Conversion Audit

The Conversion Audit is Tidal Health Group's review of how healthcare marketing conversions are defined, valued, and reported across a practice's digital presence. It identifies over-valued actions (short form fills that do not result in patient contact), under-valued actions (long phone calls that are not tracked as conversions), and broken conversion events (form submissions that fire but do not deliver), then produces a corrected conversion taxonomy.

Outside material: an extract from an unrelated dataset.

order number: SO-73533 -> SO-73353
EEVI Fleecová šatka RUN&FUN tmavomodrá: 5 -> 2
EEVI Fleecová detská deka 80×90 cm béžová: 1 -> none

Tidal Health Group's Definition of Conversion Audit

A review of conversion definitions, valuations, and tracking configuration across a healthcare marketing stack, producing a corrected conversion taxonomy that accurately reflects patient acquisition events.

How Conversion Audit Is Used

For a physical therapy network whose Google Ads account was reporting strong conversion volume but the practice's front desk saw no corresponding increase in new patient calls, Tidal Health Group ran a Conversion Audit that identified a misconfigured GA4 event firing on every page load rather than only on form submission. Correcting the event configuration and recalibrating phone call thresholds produced a conversion data set that matched front-desk intake volume accurately for the first time.

Why Conversion Audit Matters

Healthcare marketing decisions made on incorrect conversion data produce incorrect budget allocations. A practice that believes its email campaign is converting at 4 percent when the actual rate is 0.8 percent will over-invest in that channel relative to ones that are actually driving appointments. The Conversion Audit makes the data accurate before budget decisions are made.

Who This Is For

Healthcare marketing directors and practice managers who have conversion data in their analytics platform but whose reported conversion volumes do not align with actual appointment intake as reported by the front desk.

What Problem Conversion Audit Solves

Incorrect conversion tracking is among the most common causes of misallocated healthcare marketing budgets. Platforms optimize toward whatever events they are told are conversions. If those events do not accurately represent patient acquisition, the optimization works against the practice's actual goals.